Among the lines below, copy each one in which "size" appears.

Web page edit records
[Start of Attachment]

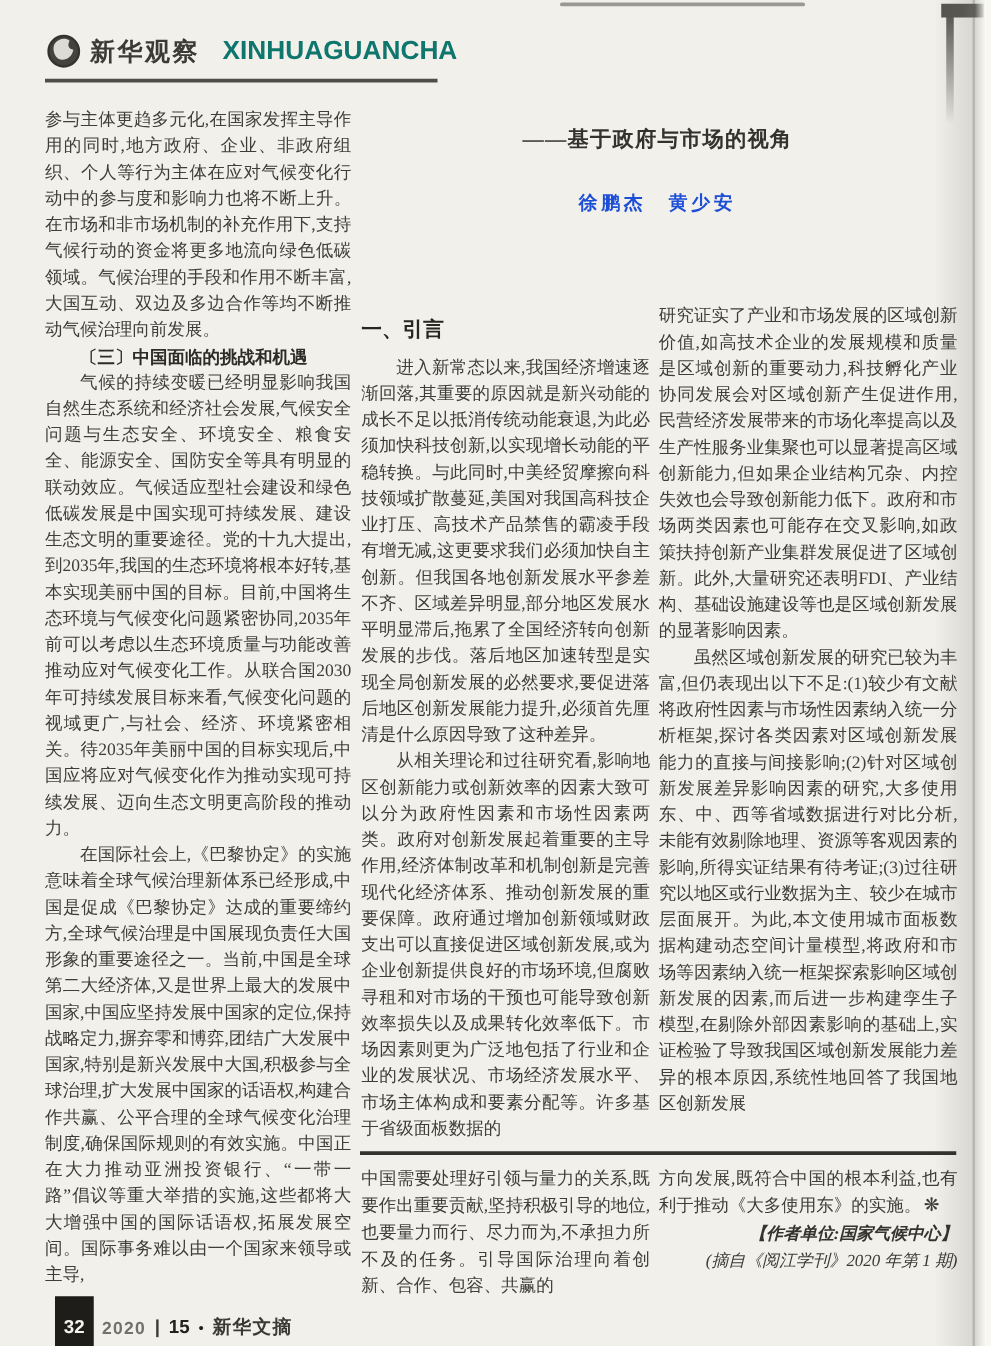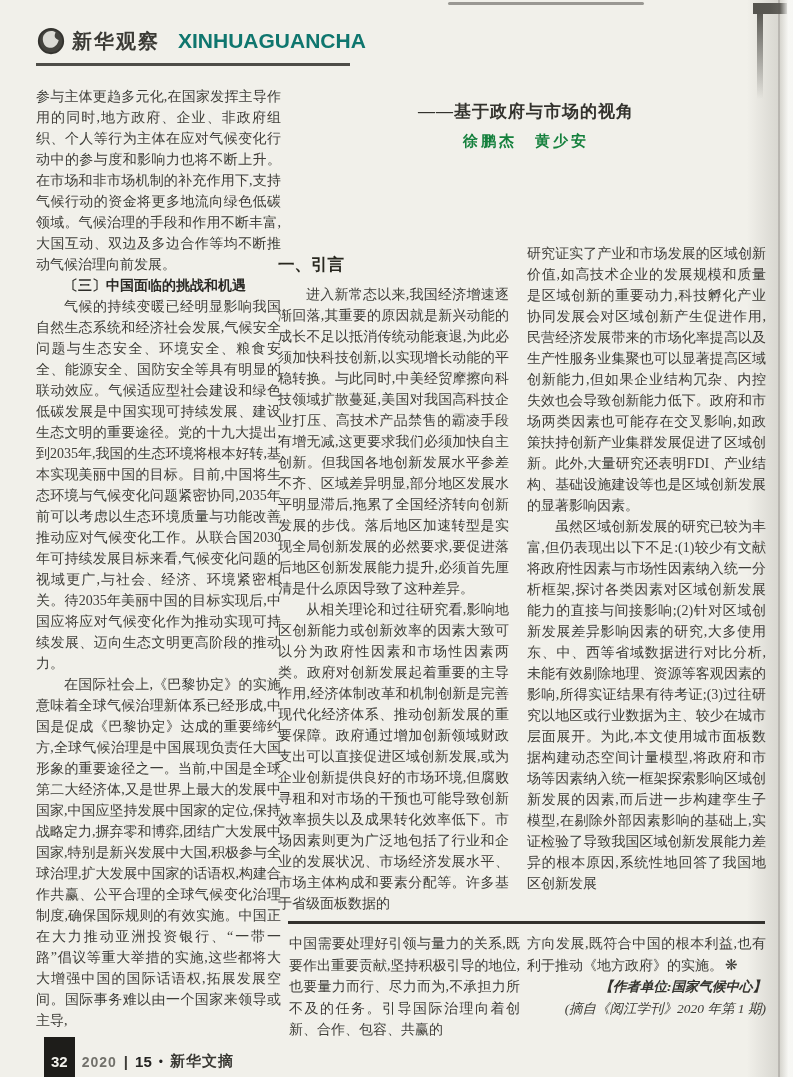--- a/index.html
+++ b/index.html
@@ -39,7 +39,7 @@
   .titleblock{position:absolute;left:287px;top:98px;width:478px;text-align:center;}
   .titleblock h1{font-size:27px;margin:0;font-weight:bold;letter-spacing:1px;color:#2b2a26;}
   .subtitle{font-size:17px;font-weight:bold;margin-top:2px;color:#33322d;letter-spacing:1px;}
-  .authors{font-size:15px;font-weight:bold;margin-top:9px;letter-spacing:3px;color:#15803d;}
+  .authors{font-size:15px;font-weight:bold;margin-top:30px;letter-spacing:3px;color:#1d4ed8;}
   
   .endrule{position:absolute;left:288px;top:921px;width:477px;height:3px;background:#33322e;}
   .strip{position:absolute;top:933px;font-size:14px;line-height:21.5px;text-align:justify;overflow:hidden;}

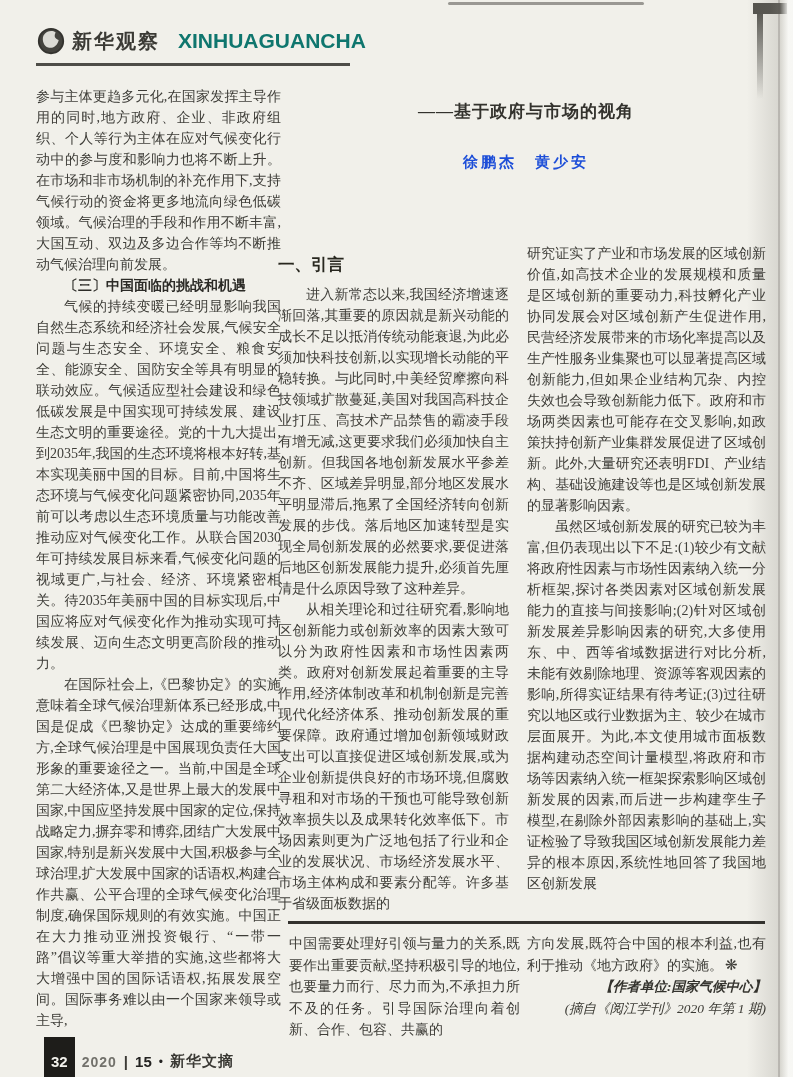--- a/index.html
+++ b/index.html
@@ -31,7 +31,7 @@
   .subhead{font-family:"Liberation Sans","DejaVu Sans",sans-serif;font-weight:bold;
         text-indent:2em;color:#2c2b27;}
   .col1{left:36px;top:86px;width:245px;height:947px;}
-  .col2{left:278px;top:254px;width:231px;height:664px;}
+  .col2{left:289px;top:254px;width:231px;height:664px;}
   .col3{left:527px;top:243px;width:239px;height:675px;}
   .sechead{font-family:"Liberation Sans","DejaVu Sans",sans-serif;font-size:16.5px;font-weight:bold;
         margin:0 0 9px 0;color:#28271f;}

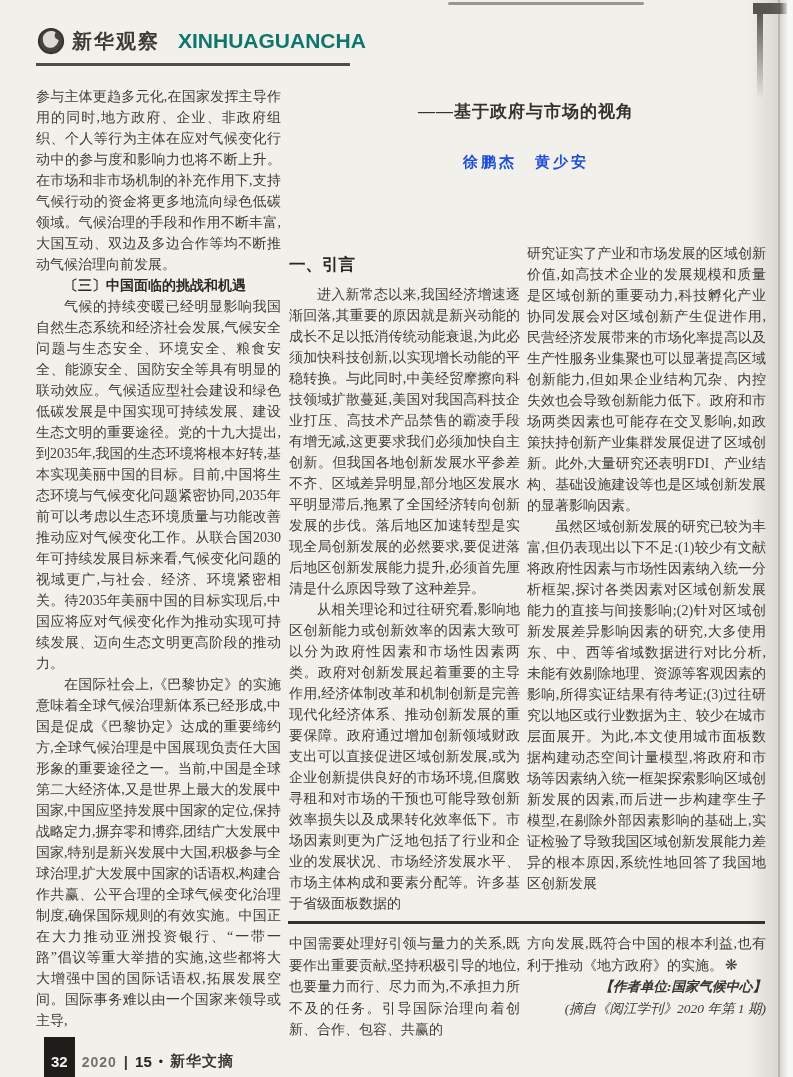--- a/index.html
+++ b/index.html
@@ -113,7 +113,7 @@
   </div>
 
   <div class="strip stripright">
-    <p class="noindent"><span>方向发展,既符合中国的根本利益,也有利于推动《地方政府》的实施。</span><span class="endmark">❋</span></p>
+    <p class="noindent"><span>方向发展,既符合中国的根本利益,也有利于推动《大多使用东》的实施。</span><span class="endmark">❋</span></p>
     <p class="affil">【作者单位:国家气候中心】</p>
     <p class="source">(摘自《阅江学刊》2020 年第 1 期)</p>
   </div>

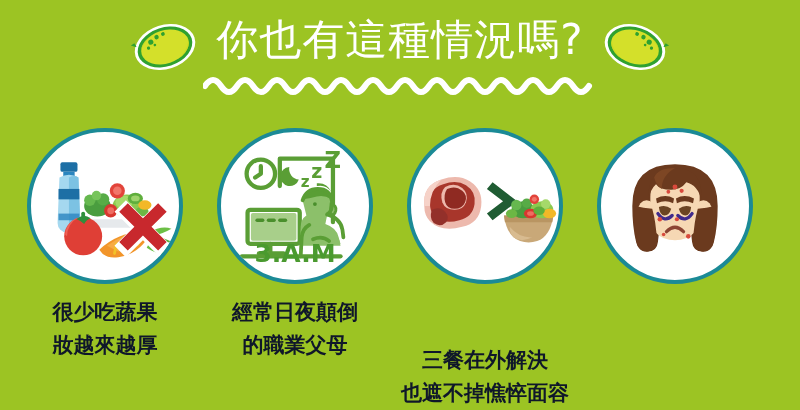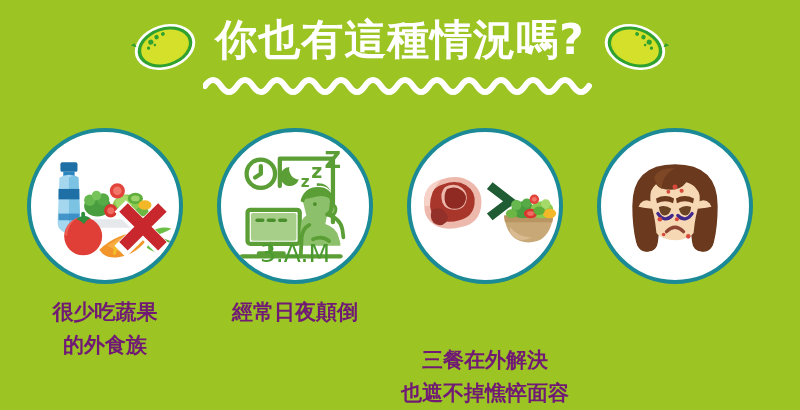--- a/index.html
+++ b/index.html
@@ -19,7 +19,7 @@
     text-align:center;
     color:#ffffff;
     font-size:42px;
-    font-weight:bold;
+    font-weight:normal;
     letter-spacing:1px;
     line-height:48px;
     white-space:nowrap;

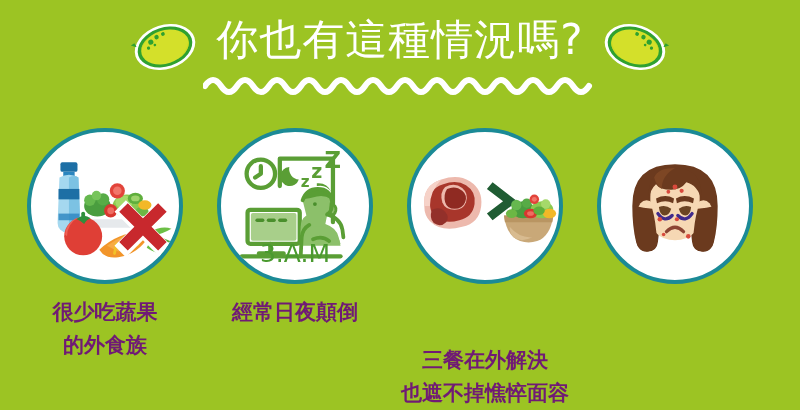--- a/index.html
+++ b/index.html
@@ -51,7 +51,7 @@
     text-align:center;
     color:#4a9a2f;
     font-size:25px;
-    font-weight:normal;
+    font-weight:bold;
     letter-spacing:0px;
     font-family:"DejaVu Sans","Liberation Sans",sans-serif;
   }

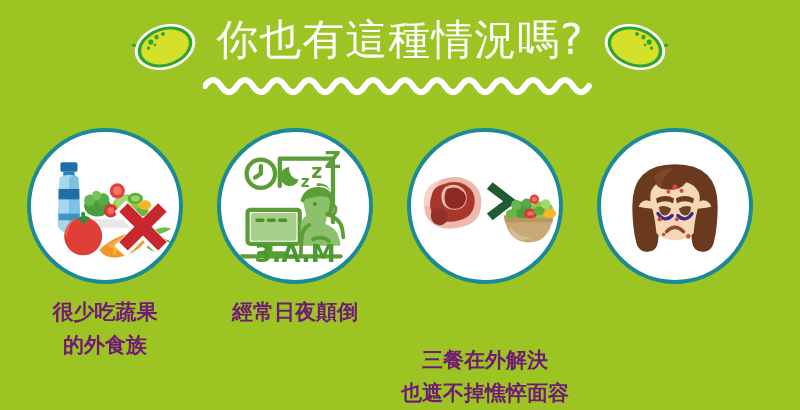--- a/index.html
+++ b/index.html
@@ -61,7 +61,7 @@
   .caption{
     position:absolute;top:0;
     text-align:center;
-    color:#701a75;
+    color:#0f172a;
     font-size:21px;
     font-weight:bold;
     line-height:33px;

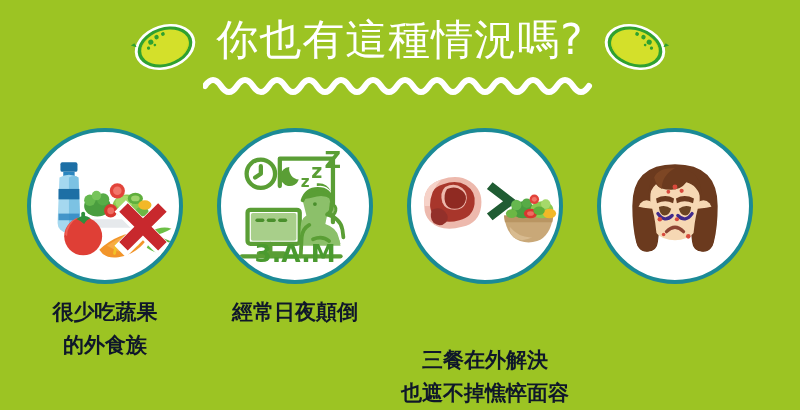--- a/index.html
+++ b/index.html
@@ -304,7 +304,7 @@
 
     <div class="caption cap1">
       <span class="ln">很少吃蔬果</span>
-      <span class="ln">的外食族</span>
+      <span class="ln">妝越來越厚</span>
     </div>
 
     <div class="caption cap2">

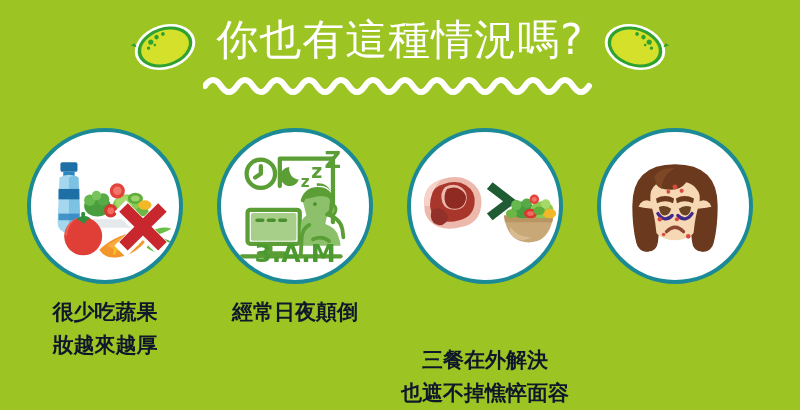--- a/index.html
+++ b/index.html
@@ -309,6 +309,7 @@
 
     <div class="caption cap2">
       <span class="ln">經常日夜顛倒</span>
+      <span class="ln">的職業父母</span>
     </div>
 
     <div class="caption cap3">

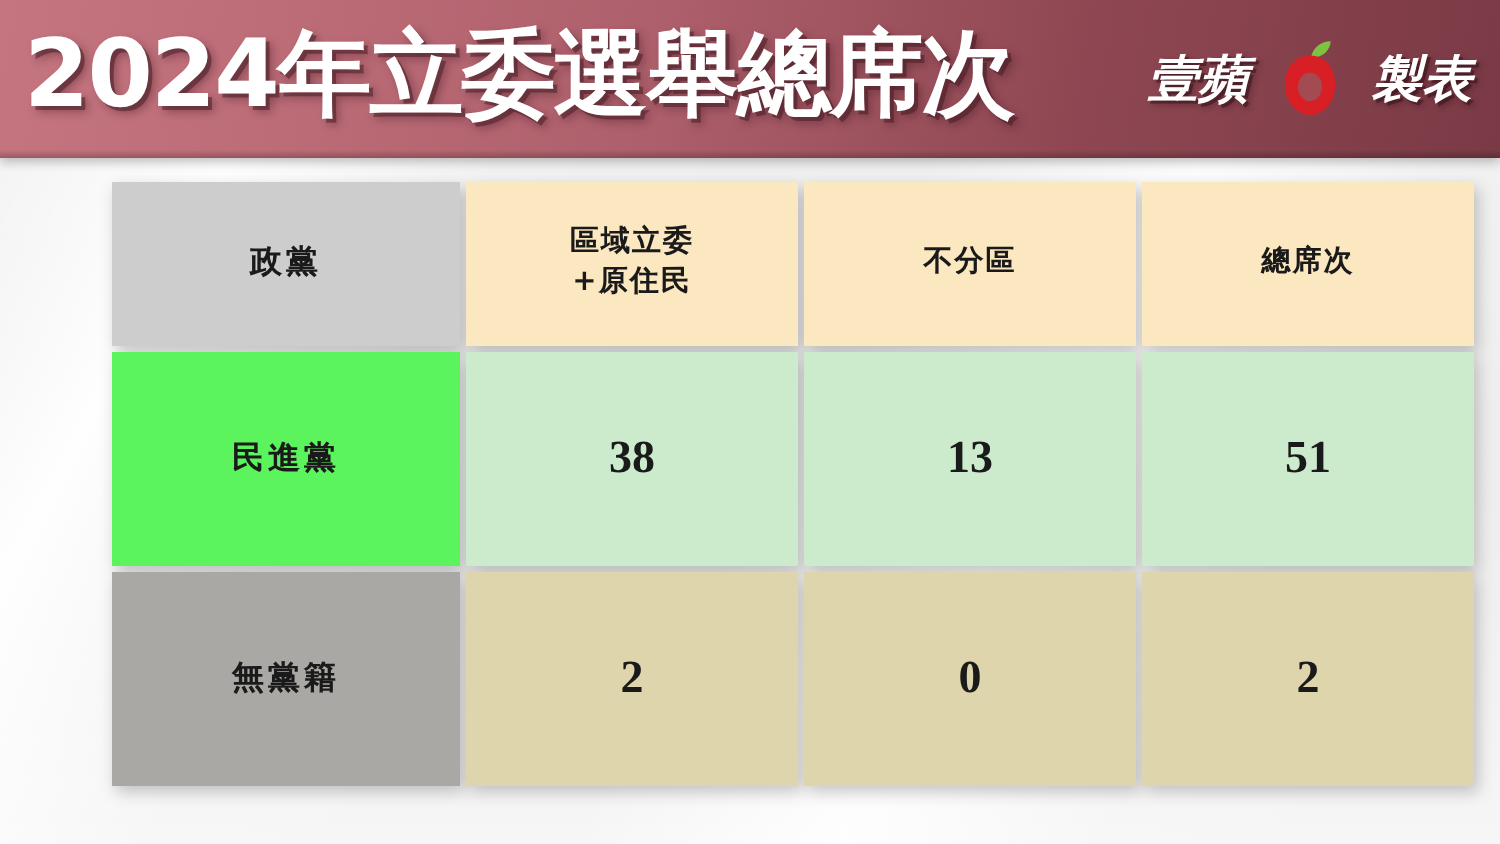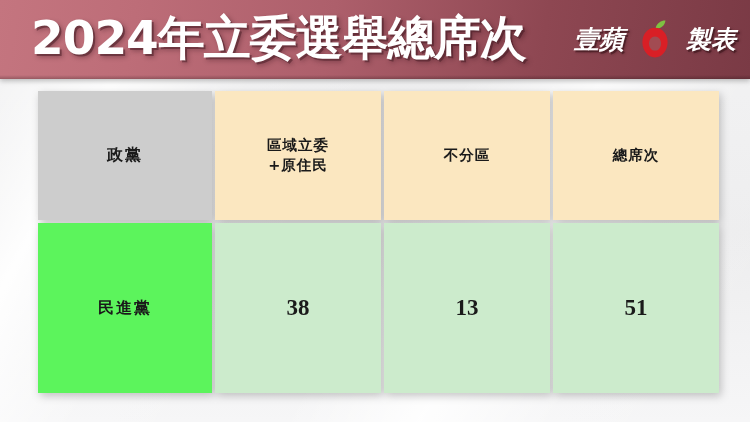--- a/index.html
+++ b/index.html
@@ -68,7 +68,7 @@
 
   #banner-title {
     position: absolute;
-    left: 31px;
+    left: 12px;
     top: 4px;
     font-family: "DejaVu Sans", "Liberation Sans", sans-serif;
     font-size: 47px;

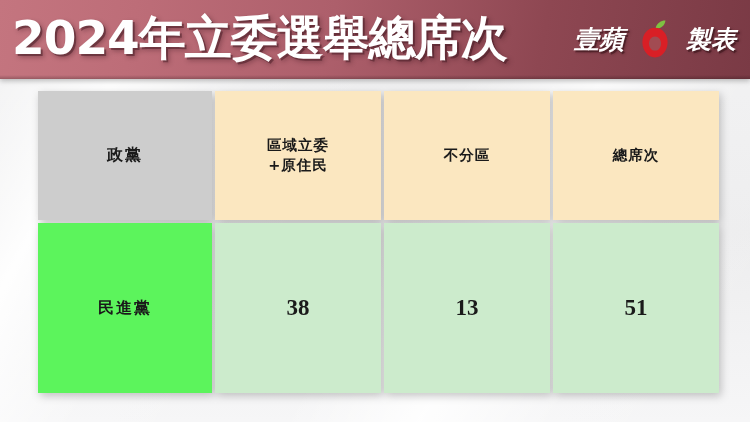--- a/index.html
+++ b/index.html
@@ -116,7 +116,7 @@
   
   #table-wrap {
     position: absolute;
-    left: 35px;
+    left: 53px;
     top: 88px;
     width: 676px;
     height: 308px;

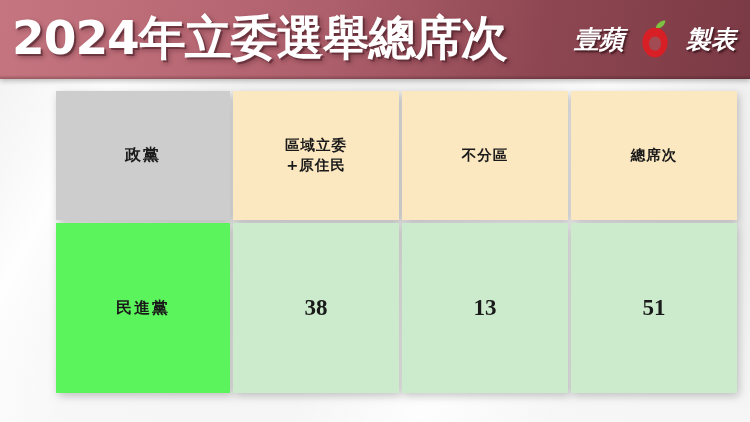--- a/index.html
+++ b/index.html
@@ -237,6 +237,12 @@
 
 
 
+        <tr class="data-row">
+          <td class="party-name p-ind">無黨籍</td>
+          <td class="num d-ind">2</td>
+          <td class="num d-ind">0</td>
+          <td class="num d-ind">2</td>
+        </tr>
       </tbody>
     </table>
   </div>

[End of Attachment]

SOLUTION TO THE EXERCISE —
   .titleblock h1{font-size:27px;margin:0;font-weight:bold;letter-spacing:1px;color:#2b2a26;}
   .subtitle{font-size:17px;font-weight:bold;margin-top:2px;color:#33322d;letter-spacing:1px;}
-  .authors{font-size:15px;font-weight:bold;margin-top:9px;letter-spacing:3px;color:#15803d;}
+  .authors{font-size:15px;font-weight:bold;margin-top:30px;letter-spacing:3px;color:#1d4ed8;}
   .strip{position:absolute;top:933px;font-size:14px;line-height:21.5px;text-align:justify;overflow:hidden;}
   .sechead{font-family:"Liberation Sans","DejaVu Sans",sans-serif;font-size:16.5px;font-weight:bold;
     font-size:42px;
     font-size:25px;
     font-size:21px;
     font-size: 47px;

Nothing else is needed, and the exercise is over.